La luz es fuente de belleza pues es la sustancia misma del color al tiempo que la condición exterior de su visibilidad, y es también la fuente del calor, del calor interno. Así la luz se relaciona con ese principio de calor vital, que obtiene su fuerza del alma.
Adicionalmente, si la cantidad, alusión a la matemática, es la expresión de la materia, la luz es la manifestación de la forma, de la corporeidad en general.

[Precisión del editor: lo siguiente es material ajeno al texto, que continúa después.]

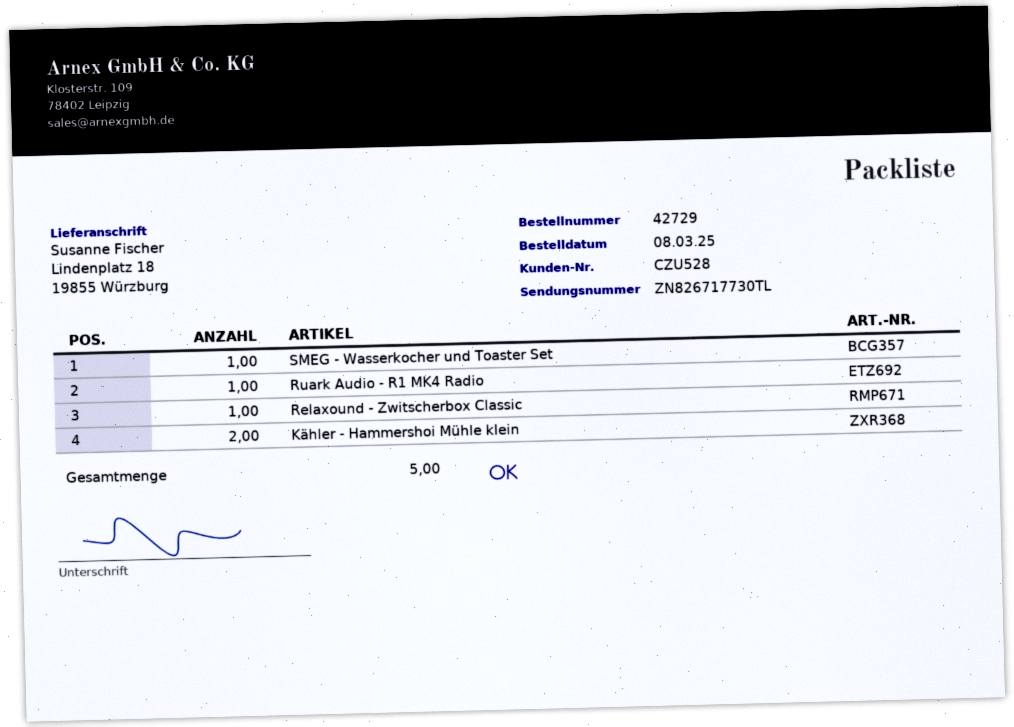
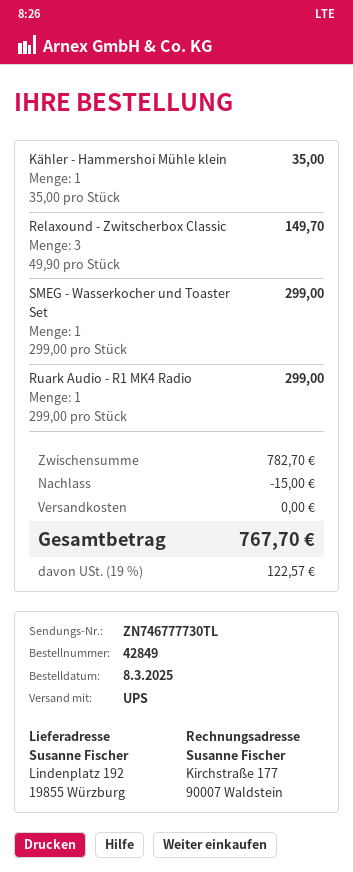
order number: 42729 -> 42849
tracking number: ZN826717730TL -> ZN746777730TL
ship to: Lindenplatz 18, 19855 Würzburg -> Lindenplatz 192, 19855 Würzburg
Relaxound - Zwitscherbox Classic: 1 -> 3
Kähler - Hammershoi Mühle klein: 2 -> 1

El mundo se mueve entre dos polos: donde la materia informe es primordial y se deja impregnar por la energía luminosa nos encontramos con la luz física pura y allí donde la luz es menos dominante aparece la sustancia terrestre. Todas las sustancias corporales están situadas entre los dos extremos de la realidad en función de la luz, entre el oscuro centro de la tierra y la luminiscente bóveda del cielo.
Hacia finales de la Alta Edad Media, San Alberto Magno y San Buenaventura abundan en la importancia del aspecto metafísico de la belleza, desarrollando conceptos que ya habían sido elaborados por Juan Scoto el Eriúgena.

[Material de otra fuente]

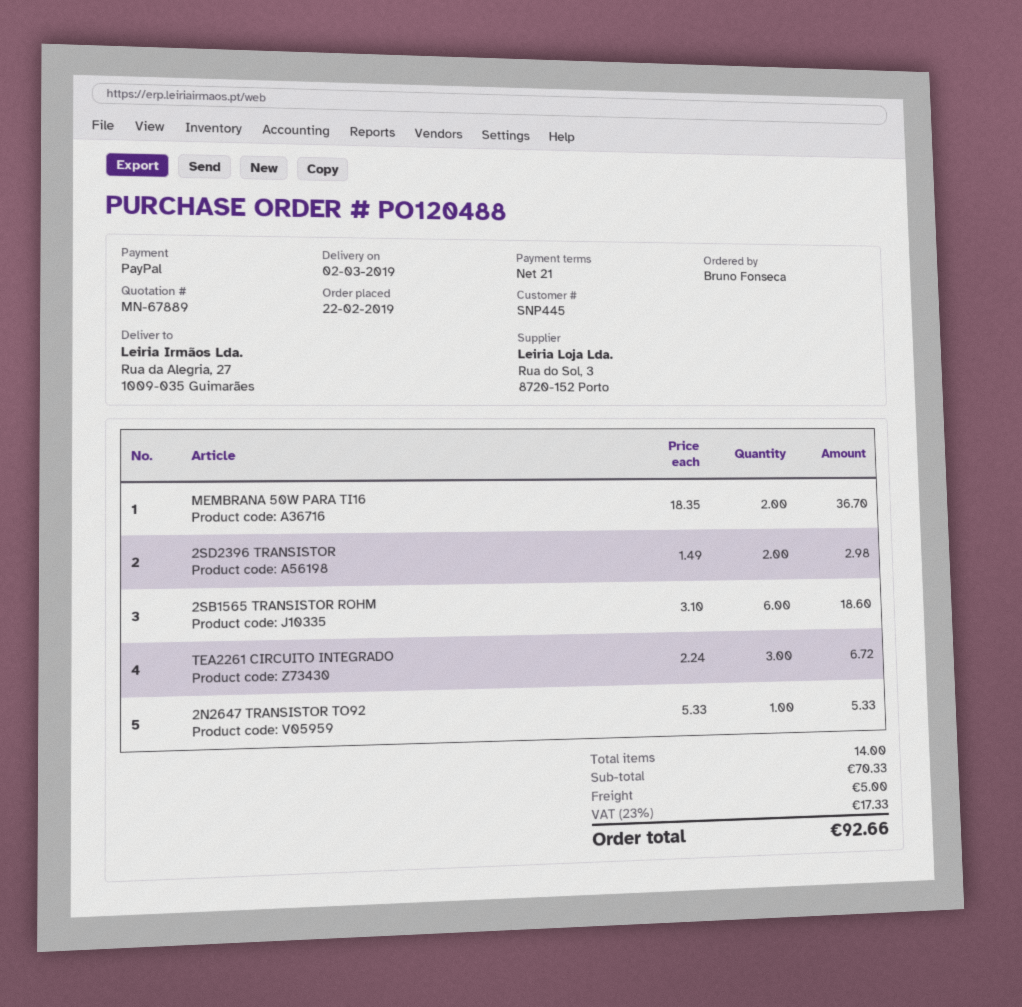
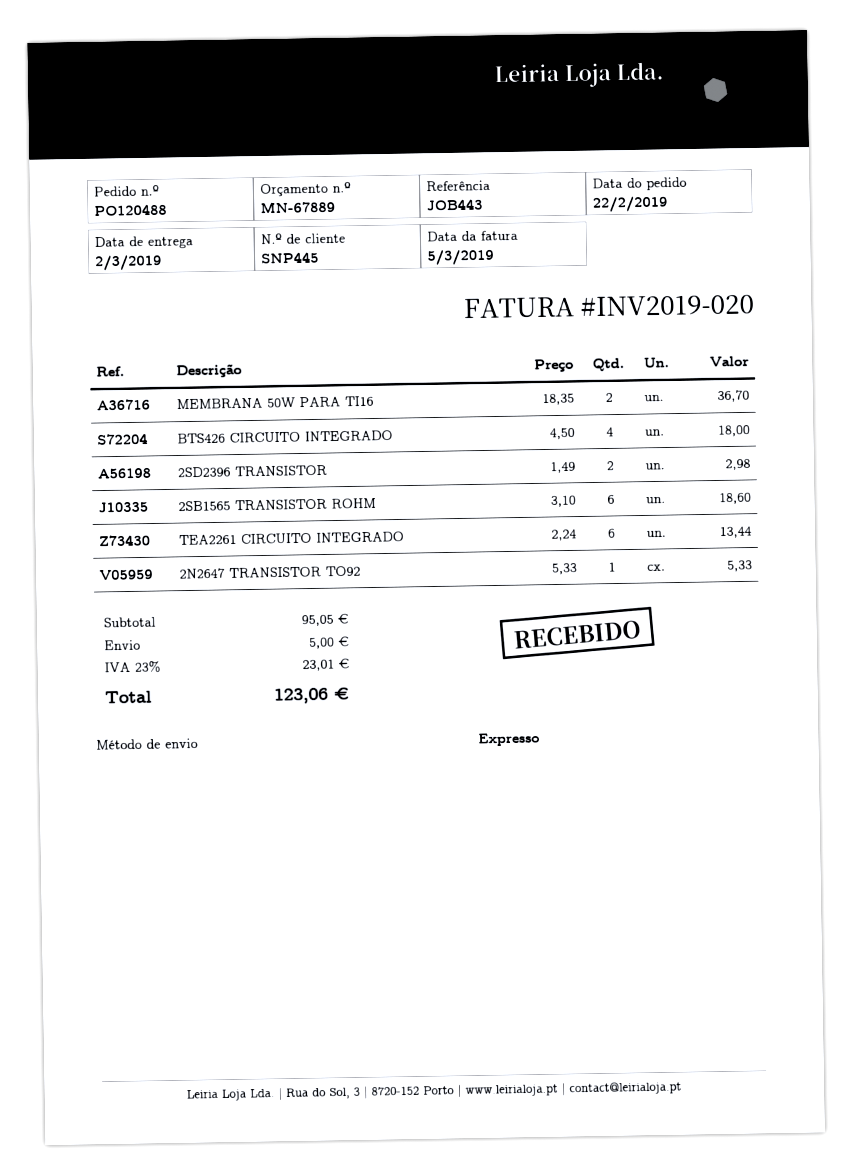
TEA2261 CIRCUITO INTEGRADO: 3 x 2.24 = 6.72 -> 6 x 2.24 = 13.44
BTS426 CIRCUITO INTEGRADO: none -> 4 x 4.50 = 18.00
subtotal: 70.33 -> 95.05
tax: 23% = 17.33 -> 23% = 23.01
total: 92.66 -> 123.06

La belleza de lo espiritual exige la reducción del color a la luz espiritual, es decir, al resplandor metafísico de la forma y la reducción de la proporción cuantitativa al orden en cuanto tal.

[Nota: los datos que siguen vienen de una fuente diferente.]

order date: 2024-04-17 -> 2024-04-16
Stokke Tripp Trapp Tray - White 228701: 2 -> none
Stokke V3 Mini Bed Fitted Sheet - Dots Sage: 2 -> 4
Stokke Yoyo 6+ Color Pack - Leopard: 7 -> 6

La estética metafísica conduce al simbolismo. Si la belleza no es otra cosa que el resplandor de la forma, de la ley, de la esencia, de la idea y de la unidad sobre la materia que irradia en su interior y hace brillar en el exterior, parece evidente que la apariencia sensible no pueda ser sino el símbolo de un principio simple, material y metafísico. Este simbolismo medieval es a su vez teológico y filosófico en la medida en que aúna su imagen pero busca la justificación racional.
Y finalmente, con un mayor desarrollo post-románico se desarrolla la idea de estética alegorista.
Pero ese símbolo hacia el que hemos dirigido nuestra estética medieval, ese “ejemplo” con el que queremos demostrar algo o destacar una idea implica en sí mismo la expresión de cierto inconsciente, debe existir cierta identificación de un modo inconsciente de pensamiento, que puede ser diferente en el espacio y en el tiempo. Y en este sentido, haciéndonos eco del pensamiento y de las palabras de Jacques Ranciere (“El inconsciente estético”. ed. del estante, 2005) identificamos la “estética” como un modo de pensamiento que se despliega a propósito de las cosas del arte y al que le incumbe decir en qué sentido éstas son objeto de pensamiento”.
Pero, además,
“Las obras de arte, las figuras, sirven para probar que hay un sentido en lo que parece no tenerlo, un enigma en lo que parece evidente, una “carga de pensamiento” en lo que aparente ser un detalle anodino. Estas figuras no son los “materiales” sobre los que la interpretación analítica prueba su capacidad de interpretar las formaciones de la cultura, sino que son los testimonios de la existencia de cierta relación entre el pensamiento y el no pensamiento, de cierto modo de presencia del pensamiento en la materialidad sensible, de lo involuntario en el pensamiento consciente y del sentido de lo insignificante”
Estamos ante la presencia del inconsciente,
“Al analizar el arte se incia la querella de varios inconscientes, de varias maneras de vincular la interpretación del arte con la del mundo que produce el arte o del cual es testimonio”.
Comprender así el símbolo románico, lealmente, obliga a intentar comprender el pensamiento que originó el mismo, que lo creó. Los ojos del románico del siglo XXI deben ser capaces de adaptarse a lo de los creadores del arte de los siglos XI y XII depurando las malversaciones ideológicas que hayan podido afectar al inconsciente en el interludio.